At that moment whistles were suddenly heard--nobody knew whence they
came--which served as the signal for a pogrom. The street mob began to
assault the Jews who happened to pass by, and then started, according to
the established procedure, to attack the Jewish stores, saloons, and
residences in the streets adjoining the church. The hordes were under
the command of thieves, well known to the police, and of some unknown
strangers who from time to time gave signals by whistling, and directed
the mob into this or that street. As in all other cases in which the
danger did not threaten the authorities directly, there were but few
policemen and soldiers on hand--which circumstance stimulated the
rioters in their further activity.

On the following day the rioters were "busy" on many other streets, both
in the center of the town and in its outskirts, except for the streets
which were densely populated by Jews, where they were afraid of meeting
with serious resistance. [1]

[Footnote 1: In some places the Jews defended themselves energetically,
and in the ensuing fight there were wounded on both sides.]

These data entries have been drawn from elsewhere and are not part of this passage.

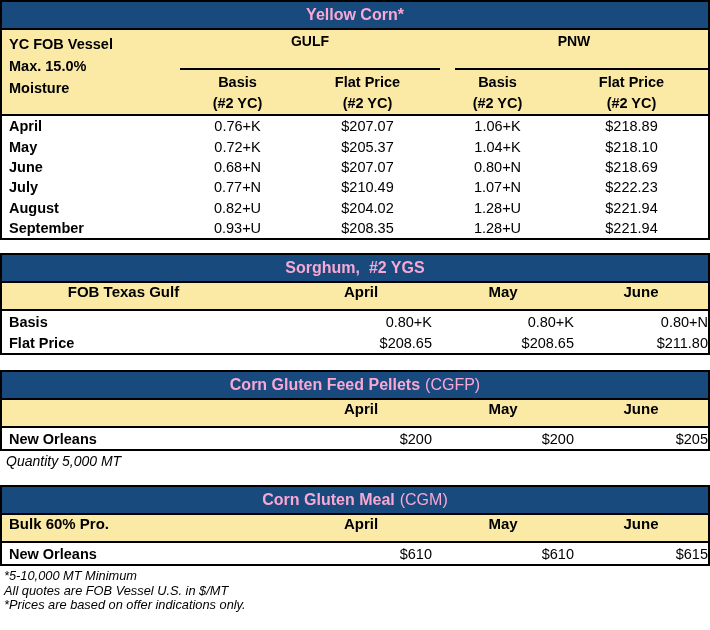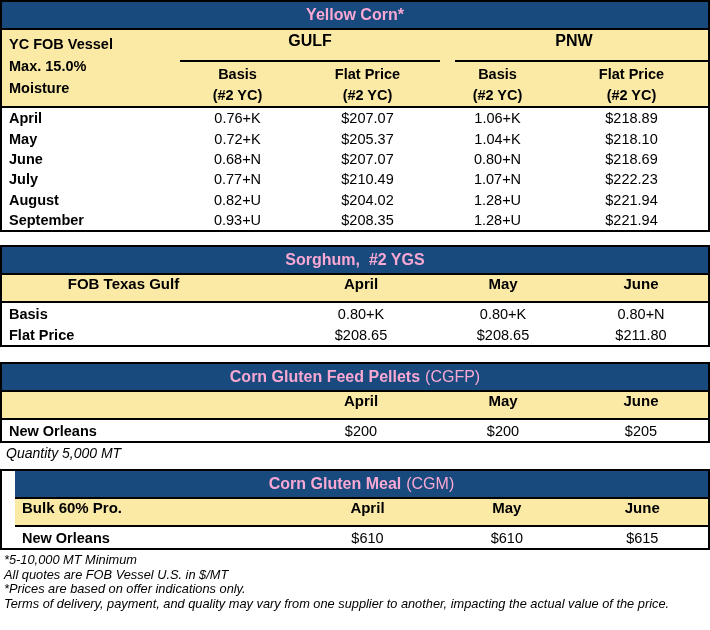--- a/index.html
+++ b/index.html
@@ -17,21 +17,21 @@
   .band span { white-space:pre; }
   .band .reg { font-weight:normal; margin-left:5px; }
 
   
   .yc-head { display:flex; background:#FBE9A6; border-bottom:2px solid #000; }
   .yc-left {
     width:178px; box-sizing:border-box; padding:3px 0 2px 7px;
     font-weight:bold; font-size:14.5px; line-height:22px;
   }
   .yc-right { width:528px; }
-  .grp-row { display:flex; height:32px; font-weight:bold; font-size:16px; }
+  .grp-row { display:flex; height:40px; font-weight:bold; font-size:14px; }
   .grp { text-align:center; line-height:22px; box-sizing:border-box; }
   .grp-gulf { width:260px; border-bottom:2px solid #000; }
   .grp-pnw  { width:268px; position:relative; }
   .grp-pnw::after { content:""; position:absolute; left:15px; right:0; bottom:0; border-bottom:2px solid #000; }
   .sub-row { display:flex; font-weight:bold; font-size:14.5px; text-align:center; padding-top:2px; }
   .sub { line-height:21px; }
   .c1 { width:115px; } .c2 { width:145px; } .c3 { width:115px; } .c4 { width:153px; }
   .yc-row { display:flex; align-items:center; height:20.4px; font-size:14.5px; }
   .yc-month { width:178px; box-sizing:border-box; padding-left:7px; font-weight:bold; }
   .yc-row .v { text-align:center; }
@@ -39,26 +39,26 @@
   
   .mhead { display:flex; align-items:flex-start; background:#FBE9A6; border-bottom:2px solid #000;
            height:26px; font-weight:bold; font-size:15px; }
   .mlabel { width:288px; box-sizing:border-box; }
   .mlabel.centered { text-align:center; padding-right:45px; }
   .mlabel.lefted { padding-left:7px; }
   .mcol { width:142px; text-align:center; }
   .mcol.last { width:134px; }
   .mrow { display:flex; align-items:center; height:21px; font-size:14.5px; }
   .mrow .rlabel { width:288px; box-sizing:border-box; padding-left:7px; font-weight:bold; }
-  .mrow .v { width:142px; text-align:center; }
+  .mrow .v { width:142px; text-align:right; }
   .mrow .v.last { width:134px; }
 
   .t2 { margin-top:13px; }
   .t3 { margin-top:15px; }
-  .t4 { margin-top:8px;padding-left:13px; }
+  .t4 { margin-top:16px; }
 
   .note { font-style:italic; font-size:14px; margin:2px 0 0 6px; }
   .footnotes { margin-top:3px; padding-left:4px; }
   .footnote { font-style:italic; font-size:12.8px; line-height:14.5px; }
 </style>
 </head>
 <body>
 
 <div class="sheet">
 
@@ -201,16 +201,15 @@
       <div class="v">$610</div>
       <div class="v">$610</div>
       <div class="v last">$615</div>
     </div>
   </div>
 
   <div class="footnotes">
     <div class="footnote">*5-10,000 MT Minimum</div>
     <div class="footnote">All quotes are FOB Vessel U.S. in $/MT</div>
     <div class="footnote">*Prices are based on offer indications only.</div>
-    <div class="footnote">Terms of delivery, payment, and quality may vary from one supplier to another, impacting the actual value of the price.</div>
   </div>
 
 </div>
 
 </body></html>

The police and the troops arrested many rioters, and carried them off to
the police stations. But for some unknown reason they did not summon
enough courage to disperse the crowd, so that the mob frequently engaged
in its criminal work in the very presence of the guardians of public

In accordance with the well-known pogrom routine, the authorities
remembered only on the third day that it was time to suppress the riots,
the "lesson" being over. On December 15, the governor-general of Warsaw,
Albedinski, issued an order dividing the town into four districts and
placing every district under the command of a regimental chief. Troops
were stationed in the streets and ordered to check all crowds, with the
result that on the same day the disorders were stopped.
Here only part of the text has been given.